Would you please copy every line from the records that contains the word "size"?

[Front-end code change data]
------

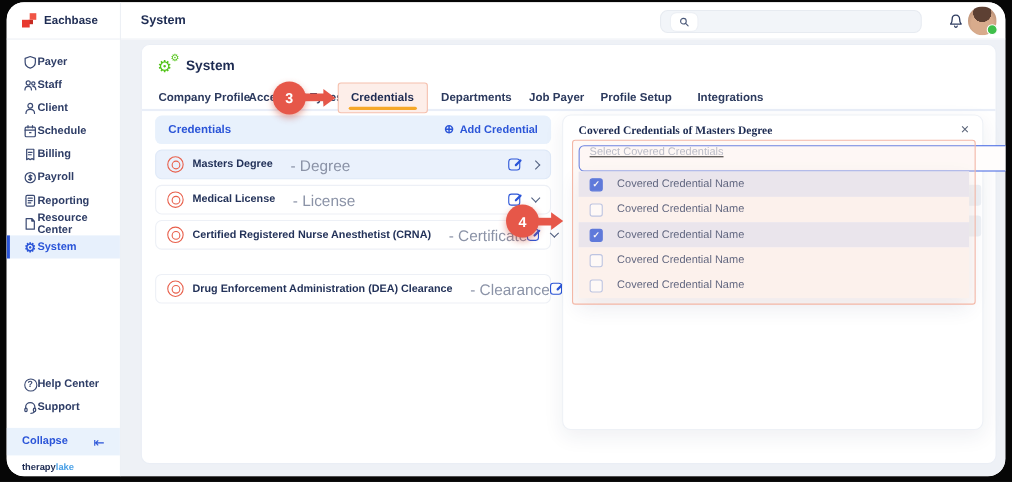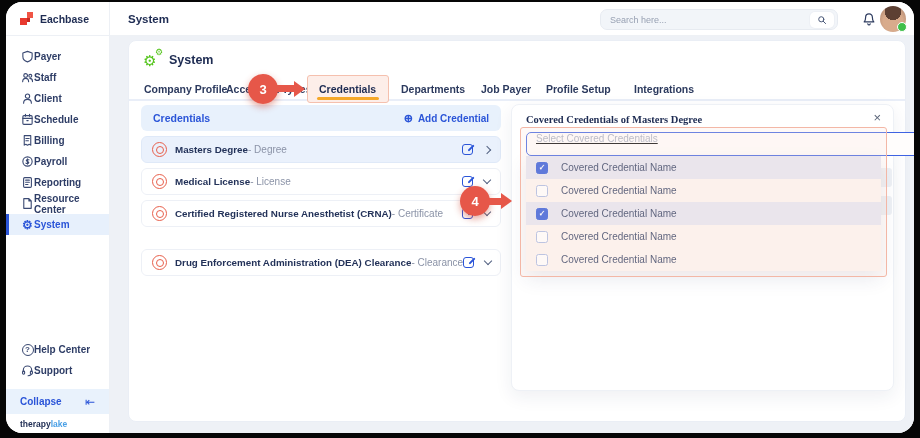--- a/index.html
+++ b/index.html
@@ -70,21 +70,21 @@
   .cred-panel { position:absolute; left:12px; top:64px; width:360px; }
   .cred-head { height:26px; background:#e8f1fc; border-radius:6px; display:flex; align-items:center; justify-content:space-between; padding:0 12px; }
   .cred-head-title { font-size:10.5px; font-weight:700; color:#2b55d8; }
   .add-btn { display:flex; align-items:center; gap:5px; color:#2b55d8; font-size:10px; font-weight:600; cursor:pointer; }
   .plus-ic { font-size:11px; line-height:1; }
   .crow { position:absolute; left:0; width:360px; height:27px; background:#fff; border:1px solid #edf0f6; border-radius:6px; display:flex; align-items:center; padding:0 10px; cursor:pointer; }
   .crow.selected { background:#eaf1fc; border-color:#dfe9f8; }
   .medal { width:15px; height:15px; border:1.3px solid #e8604c; border-radius:50%; position:relative; margin-right:8px; flex:0 0 auto; }
   .medal::after { content:""; position:absolute; inset:2.5px; border:1.1px solid #e8604c; border-radius:50%; }
   .crow-name { font-size:9.8px; font-weight:700; color:#233259; white-space:nowrap; }
-  .crow-type { font-size:10px; color:#8b93a7; margin-left:0; white-space:nowrap; }
+  .crow-type { font-size:14px; color:#8b93a7; margin-left:16px; white-space:nowrap; }
   .crow-ctrl { margin-left:auto; display:flex; align-items:center; gap:11px; }
   .edit-ic { width:11px; height:11px; border:1.3px solid #2b55d8; border-radius:3px; position:relative; cursor:pointer; }
   .edit-ic::after { content:""; position:absolute; width:8px; height:1.8px; background:#2b55d8; border-radius:1px; transform:rotate(-45deg); top:1.5px; right:-3px; }
   .chev { width:6px; height:6px; border-right:1.6px solid #526081; border-bottom:1.6px solid #526081; cursor:pointer; }
   .chev.right { transform:rotate(-45deg); }
   .chev.down { transform:rotate(45deg); margin-top:-3px; }
 
   
   .rpanel { position:absolute; left:382px; top:63px; width:383px; height:287px; background:#fff; border:1px solid #eef1f6; border-radius:8px; box-shadow:0 6px 18px rgba(30,45,90,.07); }
   .rpanel-title { position:absolute; left:14px; top:9px; font-size:10.5px; font-weight:700; color:#1d2b52;font-family:Liberation Serif, serif; }
@@ -221,21 +221,20 @@
       <span class="collapse-ic">⇤</span>
     </div>
     <div class="brandfoot">
       <span class="p1">therapy</span><span class="p2">lake</span>
     </div>
   </div>
 
   <div class="topbar">
     <div class="topbar-title">System</div>
     <div class="search-box">
-      <input type="text" placeholder="Search here..." style="">
       <span class="search-btn">
         <svg viewBox="0 0 14 14">
             <circle cx="6" cy="6" r="3.6"></circle>
             <path d="M8.8 8.8 L12 12"></path>
           </svg>
       </span>
     </div>
     <span class="bell">
       <svg viewBox="0 0 14 15">
           <path d="M7 1.8 C4.8 1.8 3.6 3.4 3.6 5.4 C3.6 8.2 2.6 9.2 2.2 9.9 H11.8 C11.4 9.2 10.4 8.2 10.4 5.4 C10.4 3.4 9.2 1.8 7 1.8 Z"></path>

------

**SOLUTION TO THE PROBLEM:**
   .cred-head-title { font-size:10.5px; font-weight:700; color:#2b55d8; }
   .add-btn { display:flex; align-items:center; gap:5px; color:#2b55d8; font-size:10px; font-weight:600; cursor:pointer; }
   .plus-ic { font-size:11px; line-height:1; }
   .crow-name { font-size:9.8px; font-weight:700; color:#233259; white-space:nowrap; }
-  .crow-type { font-size:10px; color:#8b93a7; margin-left:0; white-space:nowrap; }
+  .crow-type { font-size:14px; color:#8b93a7; margin-left:16px; white-space:nowrap; }
   .rpanel-title { position:absolute; left:14px; top:9px; font-size:10.5px; font-weight:700; color:#1d2b52;font-family:Liberation Serif, serif; }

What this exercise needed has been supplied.